Wark concluded his lecture with a call-to-arms, a need to recognize where and when the leftist critique of science is appropriate. The militaristic language was ironically appropriate, the lecture demonstrating as it did the consistent entanglement of climate science with the techno-scientific endeavors of warfare.  For Wark, this science may have prompted some moves towards international cooperation (cooperation not easily overstated in light of persistent impasses in the UN frameworks for climate negotiations) but it remains entangled with conflict. Of the many sciences and technologies borne of war, climate science persists as a science of conflict—not conflict between states but the conflict between our species of being, our infrastructure, and our environment.
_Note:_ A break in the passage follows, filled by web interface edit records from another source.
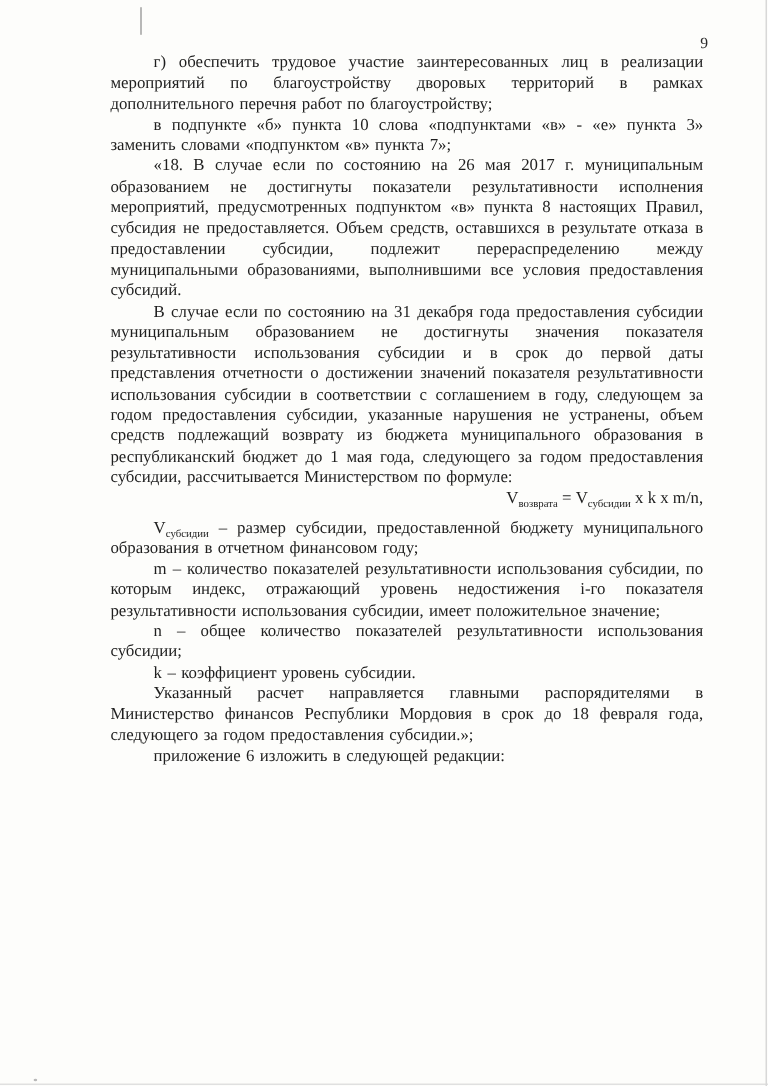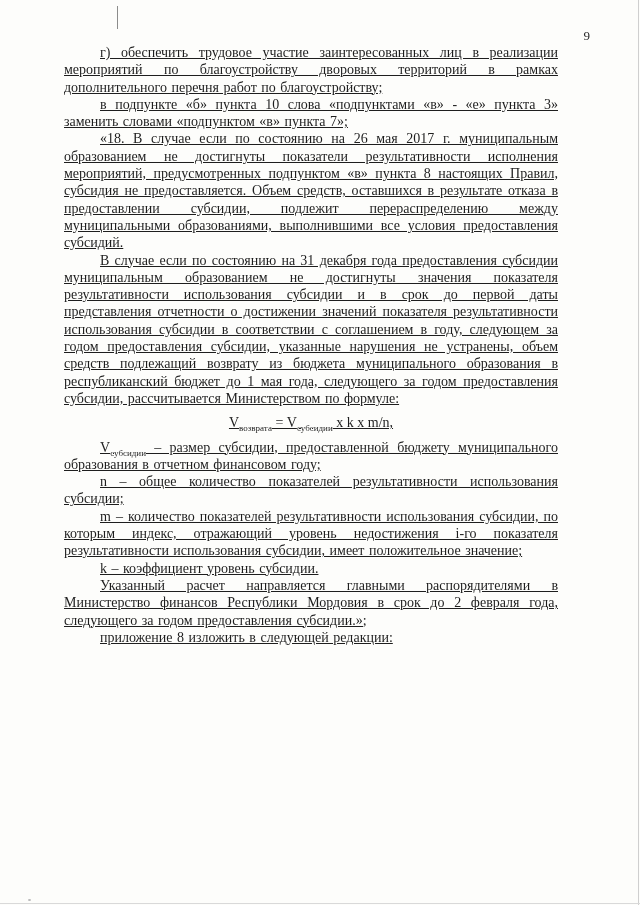"г) обеспечить трудовое участие" .content { left: 64px -> 92px; text-decoration: underline -> none }
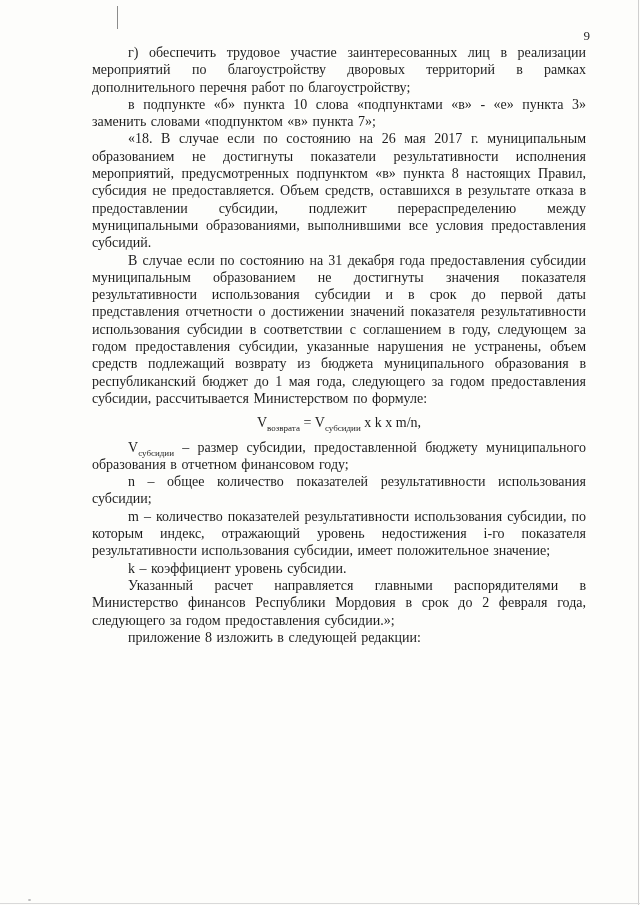"Vвозврата = Vсубсидии x k" .formula { margin: 7px 0 7px 0 -> 0 0 7px 0; text-align: center -> right }
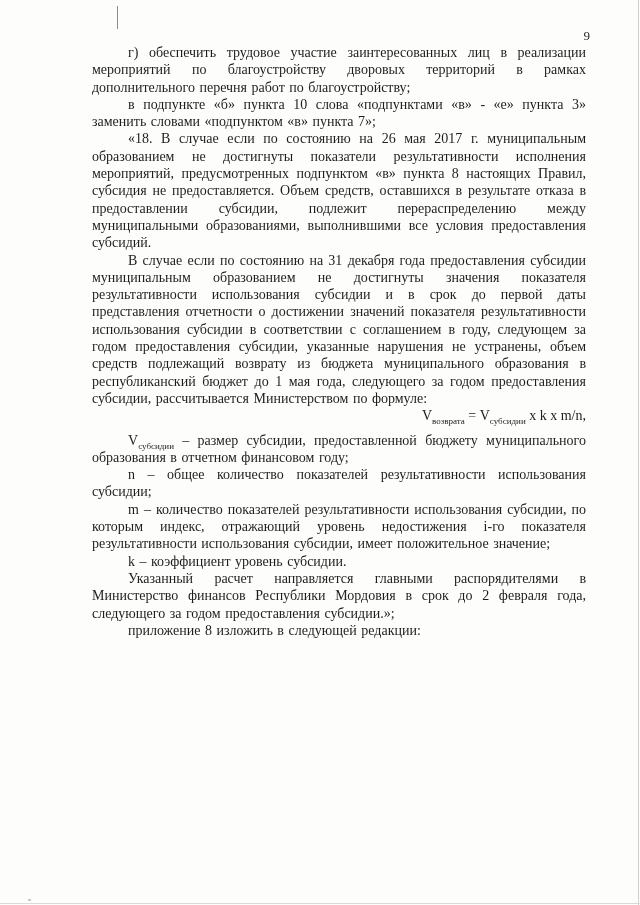"n – общее количество показателей" p.para { order: before "m – количество показателей" -> after "m – количество показателей" }
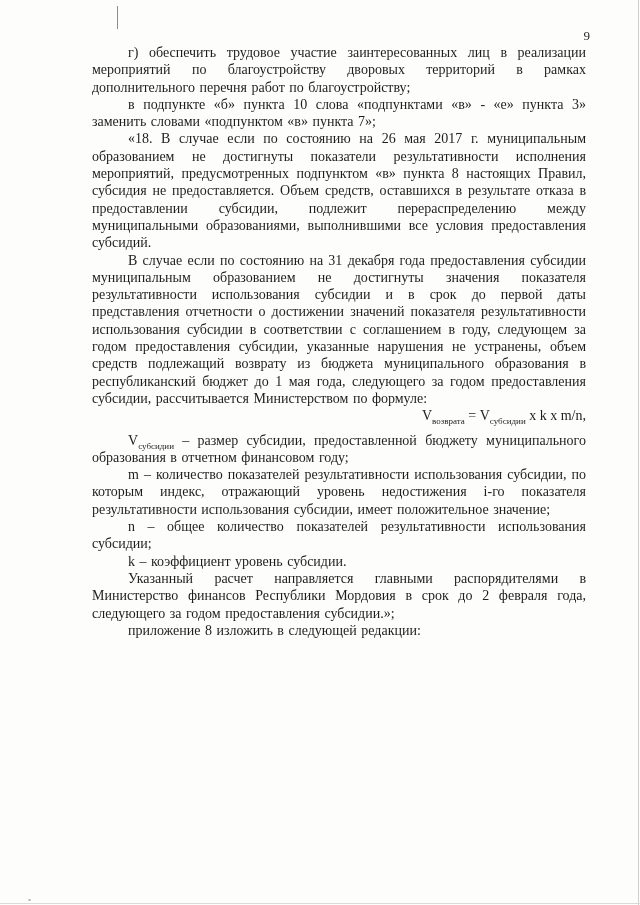"Указанный расчет направляется главными" p.para { text: 2 -> 18 }
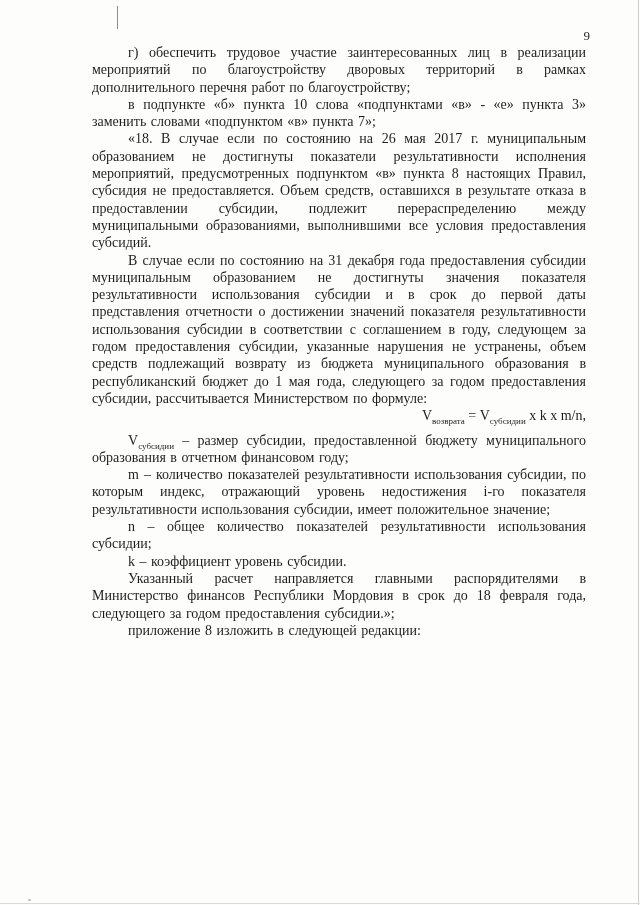"приложение 8 изложить в следующей" p.para { text: 8 -> 6 }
The Anthropocene, he finished, is not the result of a psychic or political unconsciousness, it is heavily mediated and widely understood. The Anthropocene is rather the result of an infrastructural unconsciousness. What is needed then is not a new humanity, but the building of a new infrastructure.

McKenzie Wark listens to a question. (Photo: Gilbert Bel-Bachir)
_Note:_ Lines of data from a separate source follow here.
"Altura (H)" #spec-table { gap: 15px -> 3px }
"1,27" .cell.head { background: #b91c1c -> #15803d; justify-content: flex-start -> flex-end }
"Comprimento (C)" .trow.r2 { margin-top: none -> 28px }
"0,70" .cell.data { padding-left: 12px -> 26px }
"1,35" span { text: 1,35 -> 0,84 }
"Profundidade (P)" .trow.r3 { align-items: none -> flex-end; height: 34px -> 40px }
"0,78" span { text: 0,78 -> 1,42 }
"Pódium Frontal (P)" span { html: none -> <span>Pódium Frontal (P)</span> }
McKenzie Wark listens to a question from the audience after delivering his lecture.
(Photo: Gilbert Bel-Bachir)

This would be a doubtlessly big project, and the audience had understandably big questions about it. With the floor opened to questions, many in attendance seemed to keen to answer the call, if still unsure as to how best to do so. The first question came from a young art student, who wanted to know what role, if any, Wark saw for art in this project. Wark’s response echoed notions of Bogdanov’s proletkult, in that he saw a critical place for art in understanding and changing how we relate emotionally or imagine the spaces that data are in. There were all sorts of things, he argued, we could be doing “to affect our affect” and there were plenty of opportunities to contribute new thinking on how we can imagine the future.

Another audience member asked a question of time and temporality, wondering what should be made of a politics that occurs at a glacial pace while the glaciers themselves recede with unprecedented speed. It is, Wark responded, a question of value. Our society has mastered techniques of valuation and trading in fractions of a second, but has proven much more ill-equipped to calculate value over durations of hundreds or thousands of years. Learning or making a means of doing so requires imagining a new civilization, a necessity that could be as exciting as it is generally regarded as inducing despair.
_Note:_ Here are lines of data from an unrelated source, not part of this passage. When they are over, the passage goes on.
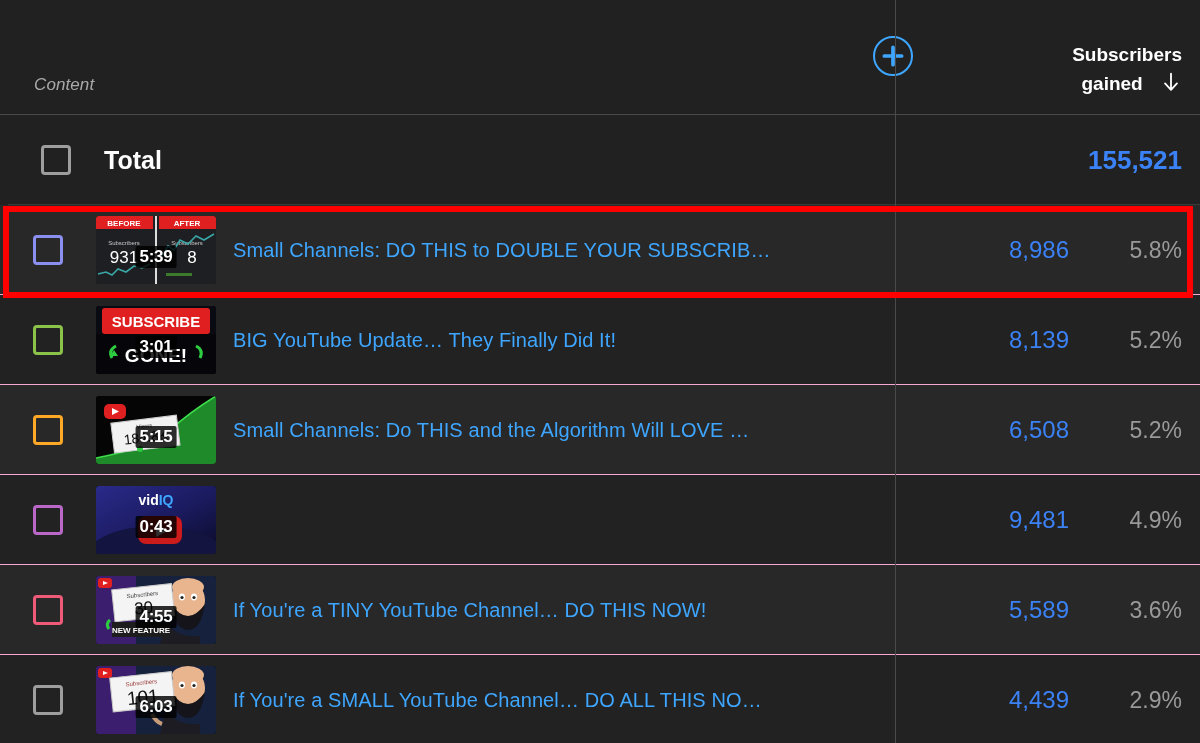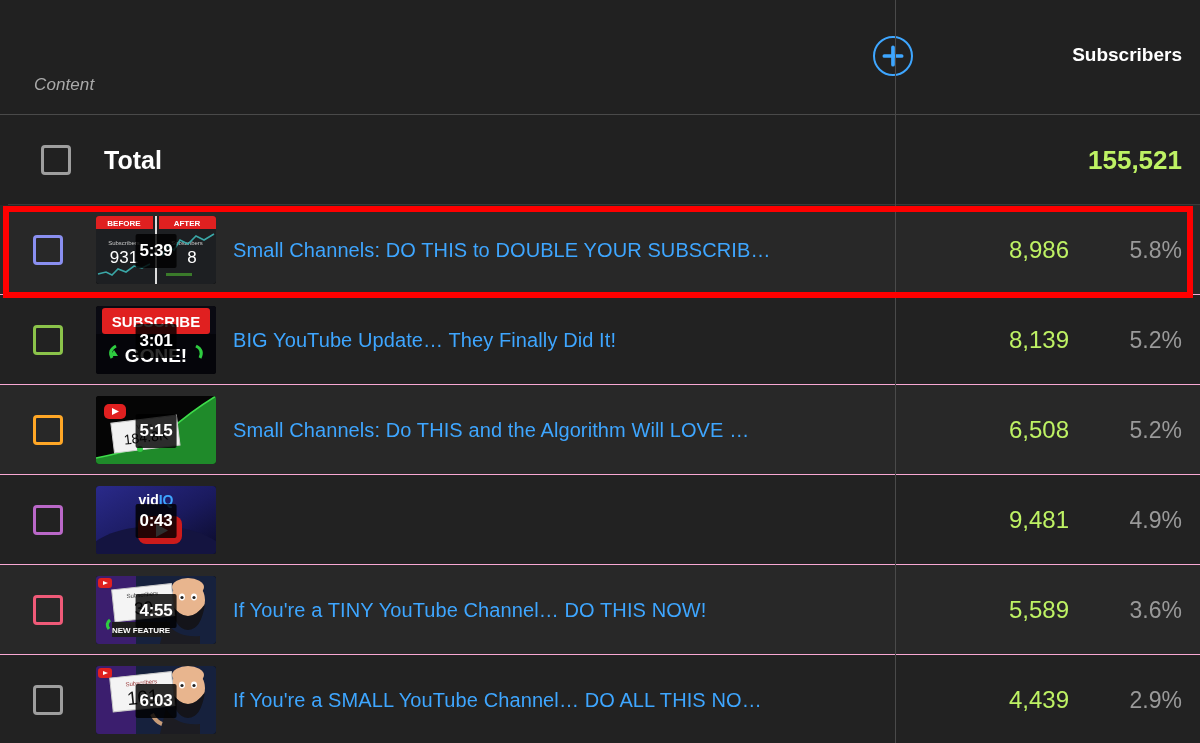"gained" div { html: none -> <div> <span>gained</span> <span> <svg> <path></path> </svg> </span> </div> }
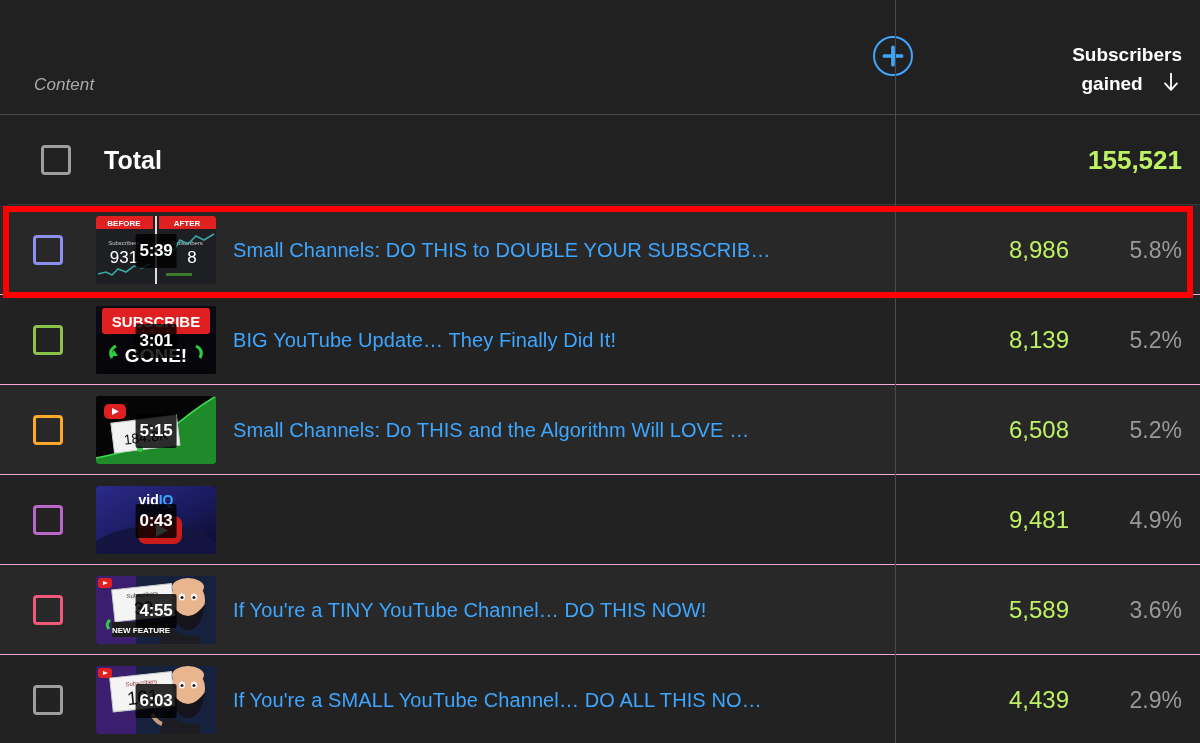"155,521" .metric-value { color: #bef264 -> #3b82f6 }
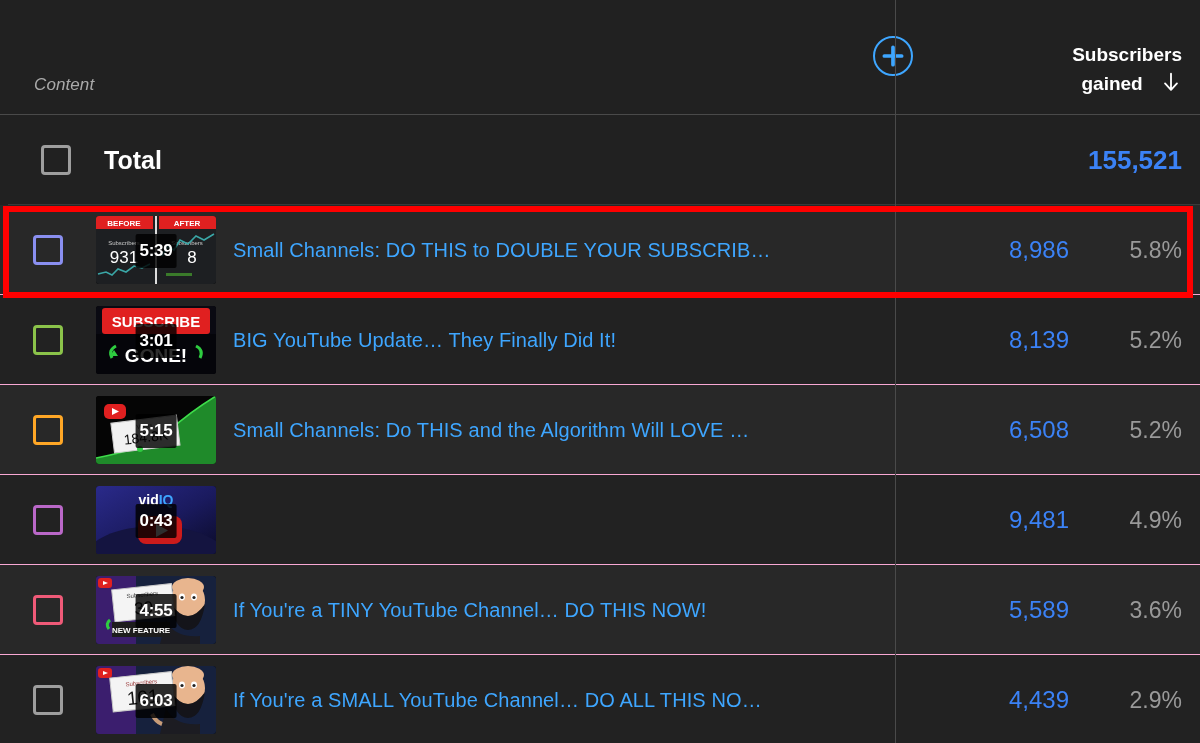"5:39" .duration { padding: 7px 4px -> 1px 4px }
CISS Director James Der Derian moderates as the audience asks questions of McKenzie Wark. (Photo: Gilbert Bel-Bachir)

CISS Director James Der Derian moderates as the audience asks questions of McKenzie Wark. (Photo: Gilbert Bel-Bachir)

A follow-up asked, was it not too much to ask of a generation so often criticized, rightly or wrongly, for an addiction to instant gratification to imagine a new civilization capable of the long-term perspective necessary for meaningful climate action? Wark seemed to question the utility of the self-flagellating tone pervasive in climate discourses. “We are not fallen angels,” he announced, “but monkeys with ambitions.” The question we should be asking ourselves is less along the lines of what is wrong with us? and more how do we build systems that interact with our desires through useful intra-action?

How indeed? The following morning, participants from around the continent and the world would take up again discussions started by the lecture, at the reception, or even carried over from Q1. For the Q Symposium- an event that is as much about asking new questions as it is about providing new answers- the lecture provided a perfect start for considering these kinds of big questions.